Le soutien catégorique de vos honorables députés peut être ennuyeux et rendre les séances plénières ennuyeuses pendant que vous vous moquez des étapes plates du Tour, mais il n’est pas totalement antidémocratique. Cette triste obstruction systématique de la troisième division ne parvient pas à faire obstacle à quoi que ce soit. Ce sont les poils qui tombent dans la douche et s’écoulent dans les égouts sans causer de dommages à la plomberie.

La science politique standard accorde moins d’attention à un phénomène très courant, du moins en Espagne. C’est l’habitude des gouvernements – il n’y a pas de place pour distinguer les couleurs – de se faufiler dans des questions qui mériteraient des débats approfondis et monographiques. C’est le cas des « lois omnibus » : des fourre-tout sans cohérence normative ni développement logique, par lesquels elles modifient la loi du jeu et font de l’UNIR une université face à face.

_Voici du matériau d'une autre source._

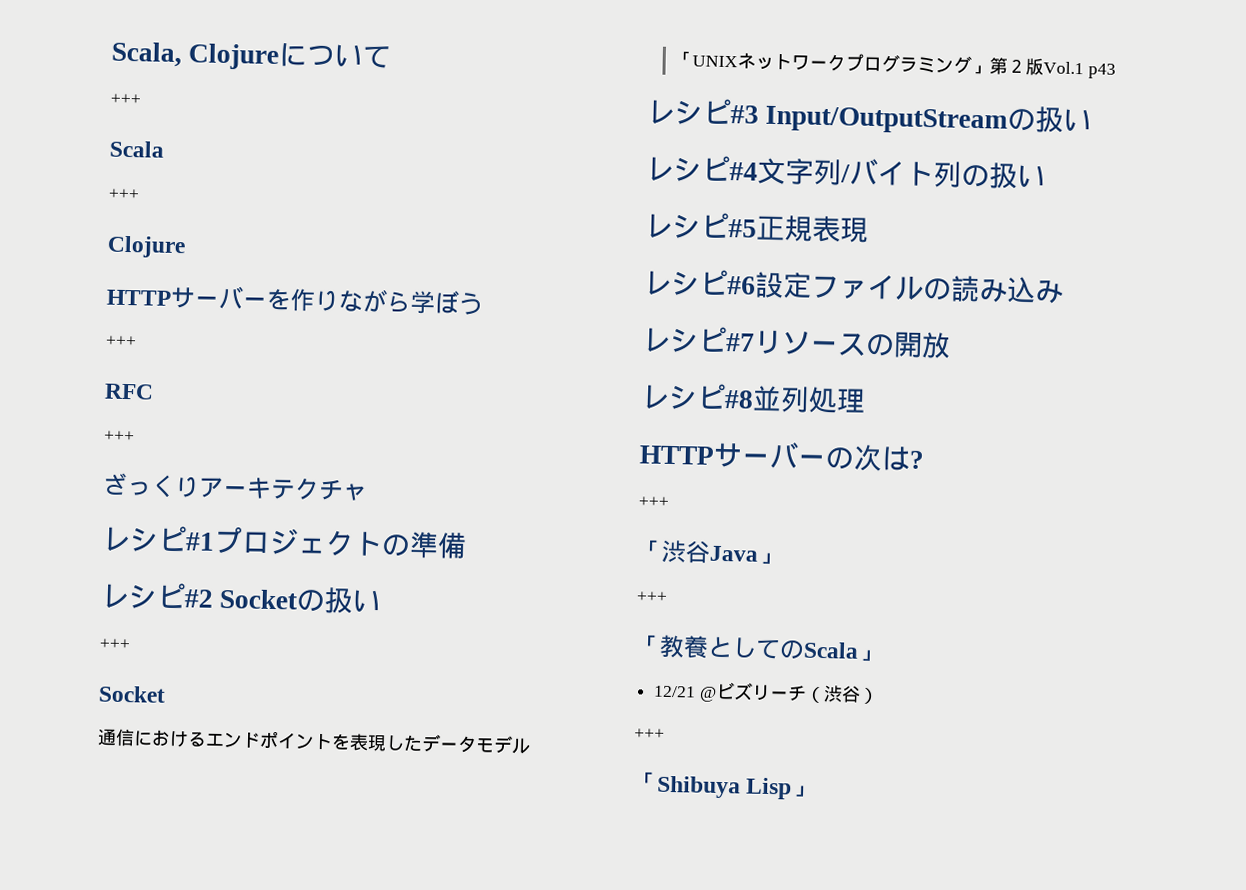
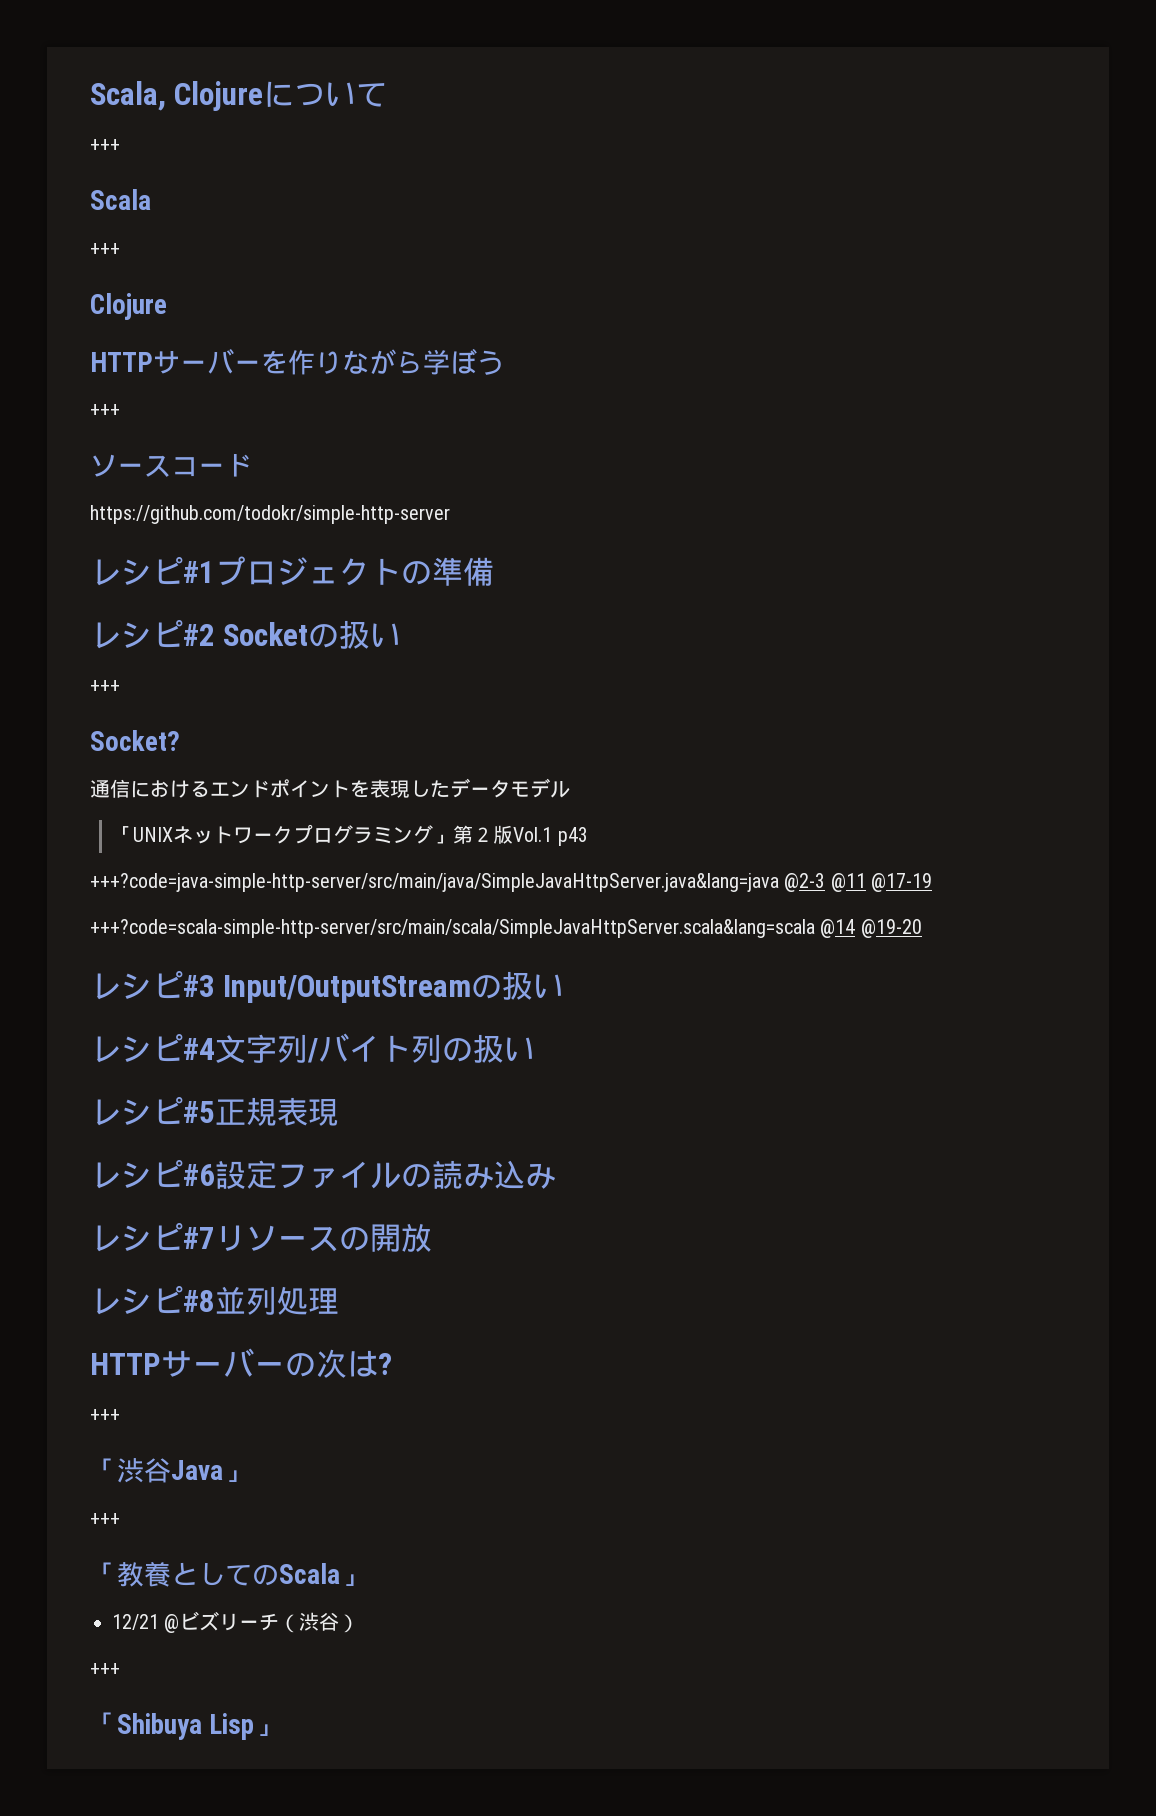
[104,383,154,400] [103,430,135,442] [102,472,368,501] RFC // +++ // ざっくりアーキテクチャ -> [90,454,252,477] [90,505,450,524] ソースコード // https://github.com/todokr/simple-http-server
[98,685,166,703] Socket -> [90,730,180,751] Socket?
(1117, 71) none -> [90,873,933,892] [90,919,922,938] // +++?code=java-simple-http-server/src/main/java/SimpleJavaHttpServer.java&lang=java @2-3 @11 @17-19 // +++?code=scala-simple-http-server/src/main/scala/SimpleJavaHttpServer.scala&lang=scala @14 @19-20

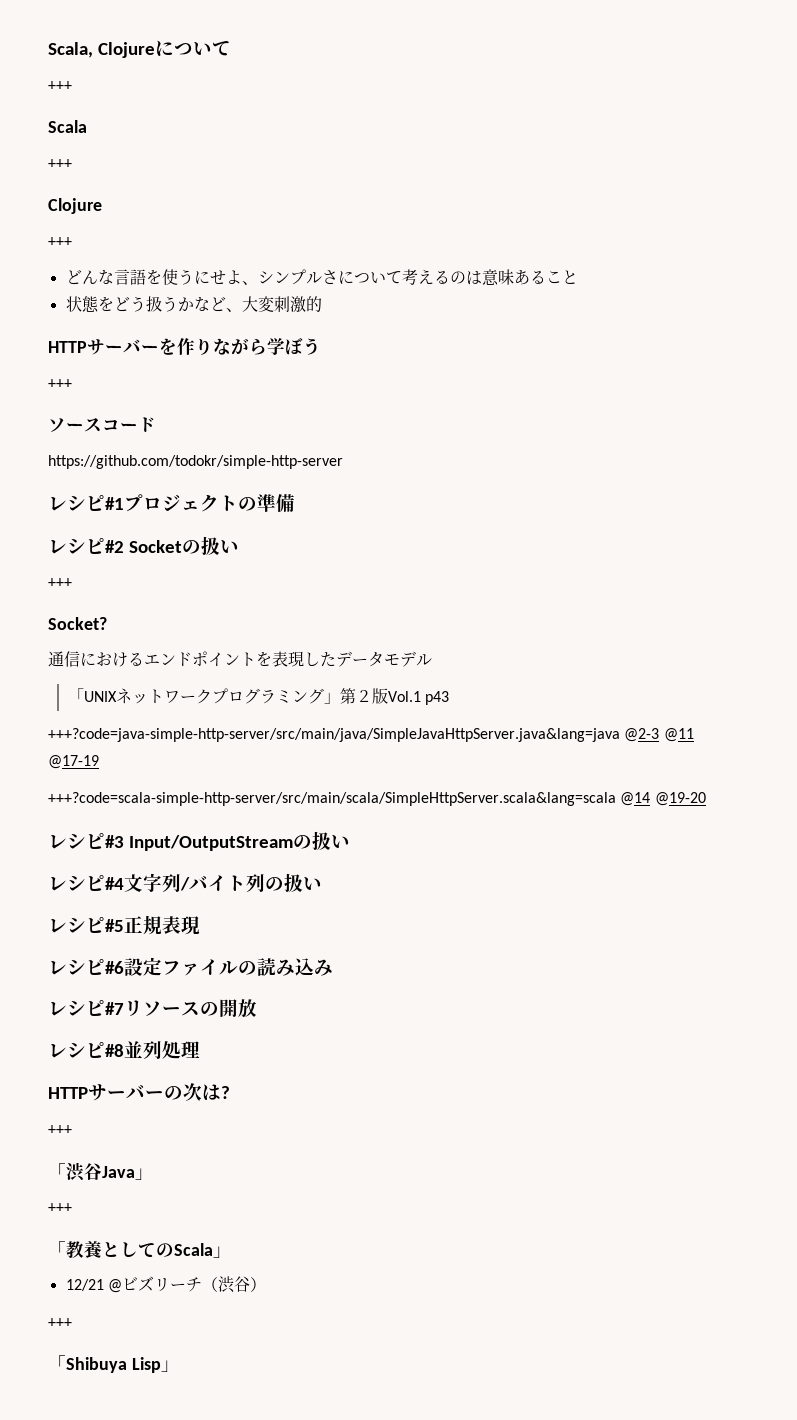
(167, 306) none -> [48,237,72,246] [65,269,578,286] [65,296,322,313] // +++ // どんな言語を使うにせよ、シンプルさについて考えるのは意味あること // 状態をどう扱うかなど、大変刺激的
[90,919,815,938] +++?code=scala-simple-http-server/src/main/scala/SimpleJavaHttpServer.scala&lang=scala -> [48,792,616,806] +++?code=scala-simple-http-server/src/main/scala/SimpleHttpServer.scala&lang=scala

Ce qui est drôle, c’est que tous les législateurs trouvent cela très mauvais, sauf lorsque leur parti gouverne. Ils deviennent alors des mécanismes nécessaires, impeccables, avec une agilité à la Nico Williams. Le Parlement de La Rioja a approuvé une telle règle jeudi dernier, après neuf heures de séance plénière. Il s’agissait d’une loi disparate, faite de bribes, destinée à modifier quinze règlements en vigueur et à en abroger quelques autres. Si on écoute le PP, c’étaient des choses mineures, de simples retouches, quelques petites injections de Botox législatif. Parmi ces bagatelles, il y avait non seulement l’UNIR, mais aussi le changement des codes de conduite dans les écoles ou la possibilité pour l’Exécutif d’étendre les heures d’enseignement de la classe de religion. Et c’est juste pour inclure les sections éducatives. N’auraient-ils pas mérité plus de débats, du calme, des interventions d’experts, un titre pour tout ? Il semble que c’est précisément ce qu’ils voulaient éviter.

Le porte-parole socialiste, Javier García, a prononcé des paroles retentissantes et très argumentées : « Nous avons le sentiment de vivre une certaine indignation législative et parlementaire », a-t-il affirmé à juste titre. Ce qui est dommage, c’est que quelques minutes plus tard, il n’aurait pas appelé Ferraz pour déshonorer Sánchez pour avoir glissé sournoisement dans le décret de mesures anti-crise la suppression d’un article du Code de procédure pénale qui dérangeait particulièrement Puigdemont. De la même manière, la populaire Cristina Maiso, qui défendait la « loi omnibus » de la Rioja comme un prodige de précision « chirurgicale », aurait dû téléphoner à son collègue du PP La Mancha, qui, comme le rappelait Ángel Alda (Vox) en mars avait mis au monde García Page pour avoir fait la même chose que Capellán a fait ici.

Nous arrivons donc à la conclusion que les « lois omnibus » ne sont mauvaises que si l’autre partie les adopte, de la même manière que pour le supporter, il n’y a que des sanctions dans le domaine rival. Mais si nous appliquons le VAR, nous découvrirons probablement qu’il s’agit d’une technique législative constitutionnelle, certes, mais délicate, tortueuse et très faible. Peut-être qu’il n’y a pas d’obstruction ici, mais il y a beaucoup de ravages, une espèce endémique tout à fait unique qui mériterait également un chapitre dans les manuels de sciences politiques.